呪文を唱えて、印を結ぶ。魔力を練って、望む形に変えて、他の世界から奇跡を呼び寄せる力にする。
「――、―――――」
命が吸い取られていくような脱力感を覚えた。死ぬってこういうことなのかとものすごく実感する。そうか、私はここで死ぬんだ。けど、主人公として死ぬんならそれでいい。
ただのモブで終わるよりは、ずっといい。
「――――、―――!!」
ぐっと脱力感が深くなる。呪文はそこで終わりらしい。高らかに結句を叫ぶと、空を裂くように指を振り下ろす。
……ふっと、世界が変わる感覚があった。
涼やかな風が吹くと、今まで燃え盛っていた家々の炎が唐突に消え去り、その焼け跡に植物が芽吹いた。早回しのようにつぼみを膨らませ、花を咲かせる。
戸惑う兵士たちの剣に、槍に、するすると何かが巻き付く。それは植物の蔦で、瞬く間に淡い色の花をたくさんほころばせた。

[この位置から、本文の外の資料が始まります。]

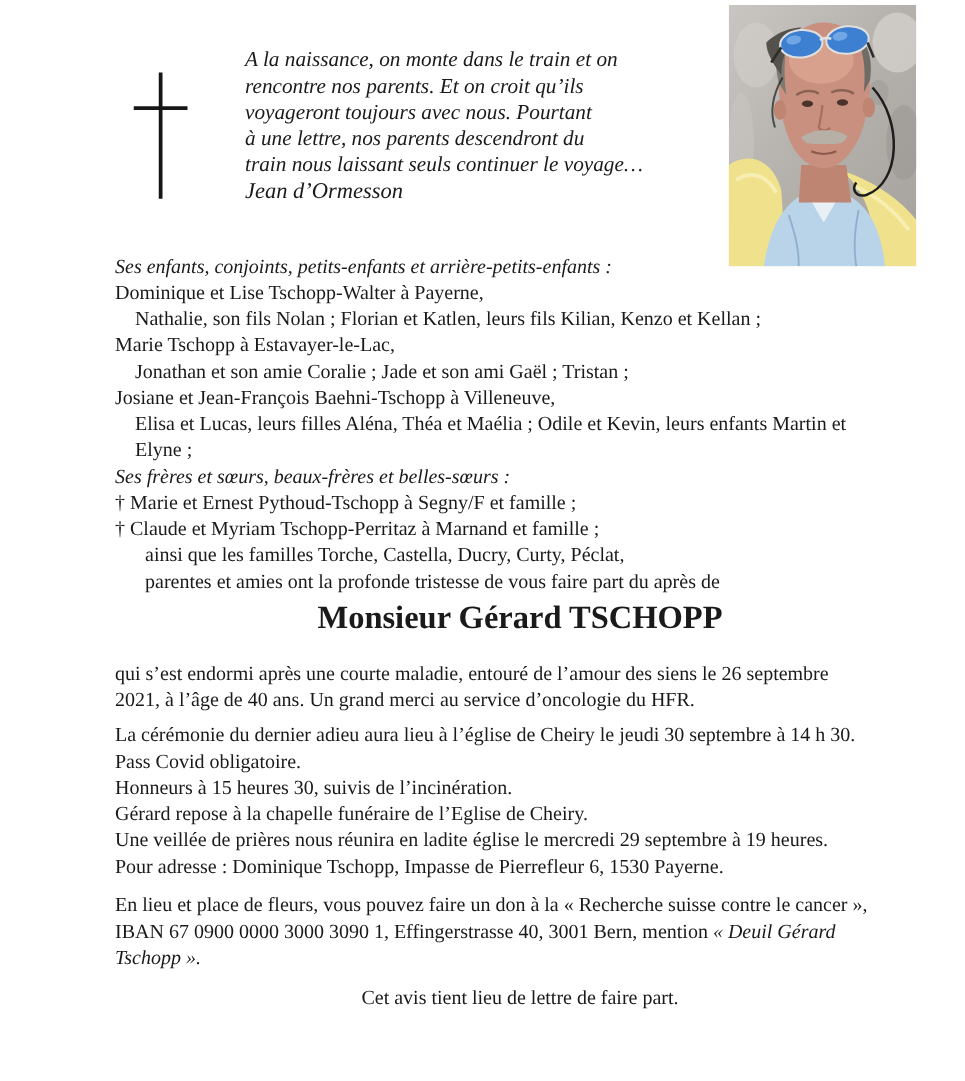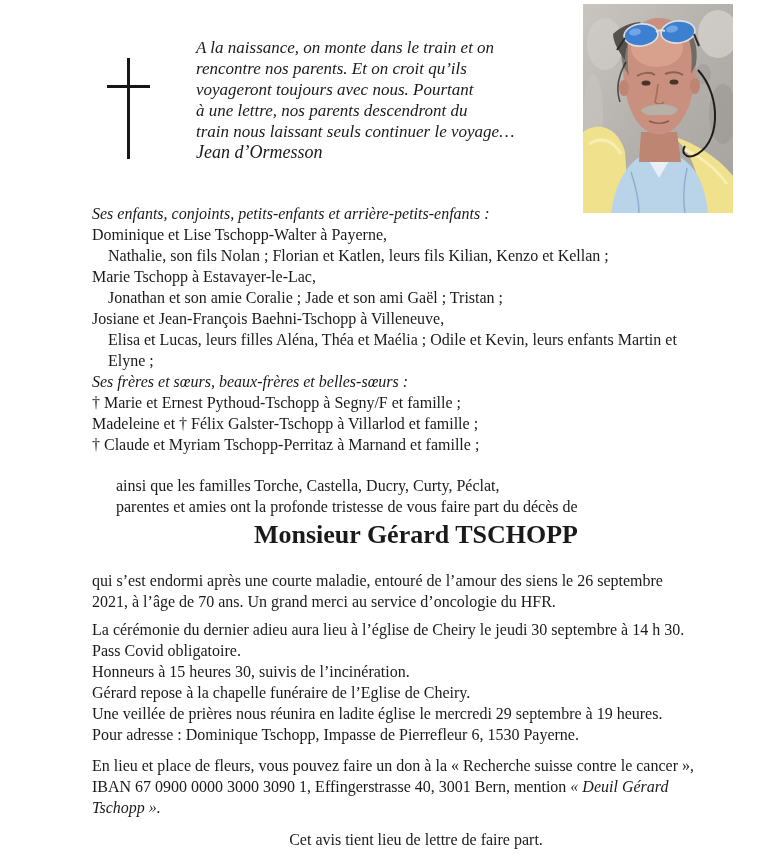--- a/index.html
+++ b/index.html
@@ -16,21 +16,21 @@
   .quote .line{font-style:italic;font-size:17px;height:21px;line-height:21px;white-space:nowrap;}
   .quote .attribution{font-style:italic;font-size:18px;height:21px;line-height:21px;}
   
   .photo{position:absolute;left:583px;top:4px;width:150px;height:209px;}
   
   .main{position:absolute;left:92px;top:203px;width:648px;font-size:16px;}
   .line{white-space:nowrap;height:21px;line-height:21px;font-size:16px;}
   .indent{padding-left:16px;}
   .b{font-weight:normal;}
   .i{font-style:italic;}
-  .announcement{margin-top:20px;}
+  .announcement{margin-top:0;}
   .announcement .line{padding-left:24px;}
   .deceased-title{margin-top:5px;height:26px;line-height:26px;text-align:center;
                   font-weight:bold;font-size:26px;white-space:nowrap;}
   .death-details{margin-top:22px;}
   .ceremony{margin-top:7px;}
   .donation{margin-top:10px;}
   .closing{margin-top:11px;text-align:center;font-size:16px;height:21px;line-height:21px;}
 </style>
 </head>
 <body>
@@ -117,34 +117,33 @@
       <div class="line"><span class="i">Ses enfants, conjoints, petits-enfants et arrière-petits-enfants :</span></div>
       <div class="line"><span>Dominique et Lise </span><span class="b">Tschopp-Walter</span><span> à Payerne,</span></div>
       <div class="line indent"><span>Nathalie, son fils Nolan ; Florian et Katlen, leurs fils Kilian, Kenzo et Kellan ;</span></div>
       <div class="line"><span>Marie </span><span class="b">Tschopp</span><span> à Estavayer-le-Lac,</span></div>
       <div class="line indent"><span>Jonathan et son amie Coralie ; Jade et son ami Gaël ; Tristan ;</span></div>
       <div class="line"><span>Josiane et Jean-François </span><span class="b">Baehni-Tschopp</span><span> à Villeneuve,</span></div>
       <div class="line indent"><span>Elisa et Lucas, leurs filles Aléna, Théa et Maélia ; Odile et Kevin, leurs enfants Martin et</span></div>
       <div class="line indent"><span>Elyne ;</span></div>
       <div class="line"><span class="i">Ses frères et sœurs, beaux-frères et belles-sœurs :</span></div>
       <div class="line"><span class="b">† </span><span>Marie et Ernest </span><span class="b">Pythoud-Tschopp</span><span> à Segny/F et famille ;</span></div>
-      <div class="line"><span>Madeleine et </span><span class="b">† </span><span>Félix </span><span class="b">Galster-Tschopp</span><span> à Villarlod et famille ;</span></div>
       <div class="line"><span class="b">† </span><span>Claude et Myriam </span><span class="b">Tschopp-Perritaz</span><span> à Marnand et famille ;</span></div>
     </div>
 
   <div class="announcement">
       <div class="line"><span>ainsi que les familles </span><span class="b">Torche, Castella, Ducry, Curty, Péclat,</span></div>
-      <div class="line"><span>parentes et amies ont la profonde tristesse de vous faire part du décès de</span></div>
+      <div class="line"><span>parentes et amies ont la profonde tristesse de vous faire part du après de</span></div>
     </div>
 
   <div class="deceased-title">Monsieur Gérard TSCHOPP</div>
 
   <div class="death-details">
       <div class="line"><span>qui s’est endormi après une courte maladie, entouré de l’amour des siens le 26 septembre</span></div>
-      <div class="line"><span>2021, à l’âge de 70 ans. Un grand merci au service d’oncologie du HFR.</span></div>
+      <div class="line"><span>2021, à l’âge de 40 ans. Un grand merci au service d’oncologie du HFR.</span></div>
     </div>
 
   <div class="ceremony">
       <div class="line"><span>La cérémonie du dernier adieu aura lieu à l’église de Cheiry le jeudi 30 septembre à 14 h 30.</span></div>
       <div class="line"><span>Pass Covid obligatoire.</span></div>
       <div class="line"><span>Honneurs à 15 heures 30, suivis de l’incinération.</span></div>
       <div class="line"><span>Gérard repose à la chapelle funéraire de l’Eglise de Cheiry.</span></div>
       <div class="line"><span>Une veillée de prières nous réunira en ladite église le mercredi 29 septembre à 19 heures.</span></div>
       <div class="line"><span>Pour adresse : Dominique Tschopp, Impasse de Pierrefleur 6, 1530 Payerne.</span></div>
     </div>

ワイバーンやサラマンダーの首に花輪が現れ、吹き出されていた炎が止まる。
戦場は、瞬く間に花であふれ返った。かぐわしい香りが焼け跡のにおいをさらっていく。すすけた村に華やかな色合いを連れてくる。
満ちていた殺気をどこかに追いやってしまう。
いきなりの事態に兵士たちは完全に手を止めていた。誰もかれもがぽかんとして戦闘行為を忘れている。
その隙に、私は高台から大声で叫んだ。
「今すぐ戦いをやめなさい! ヴァイデンセル殿下からのお達し! もう戦うなって!」
嘘八百。けど、こうでもしないと止まらない。
思った通り、その声で兵士たちは花まみれになった武器を下ろした。両軍とも、戦意は完全になくなっている。
良かった、これでもう誰も死なない。
安堵と脱力感に襲われてその場にへたり込むと、キノアが慌てて肩を揺さぶってきた。
「おい、大丈夫なのか!?」
「へ?……ああ、なんか、大丈夫、みたい……すっごい疲れたけど……あはは、私死んでないや……やっぱ主人公は死なないんだね……」
「バカなこと言うな。まったく……お前ときたら、とんでもない無茶しやがって……! いいか、俺は怒ってるんだからな!」
「はいはい、心配してくれてたんでしょ」
「ばっ、違う! 単に怒ってるだけだ!」
分かってるって。疲れた顔でクスクス笑いながらキノアの手につかまって立ち上がる。
ともかく、私は死ななかった。
私の覚悟が運命に勝った、と言ってもいいのかもしれない。
それはとても誇らしいことで、とても気持ちいいことだった。
一瞬だけだったかもしれないけど、私はたしかに主人公だった。
役目を、果たしたのだ。
「さあ、行くぞ。ヴァイドのところへ」
キノアに手を引かれ、私は歩き出した。
別の主人公たちの結末を見るために。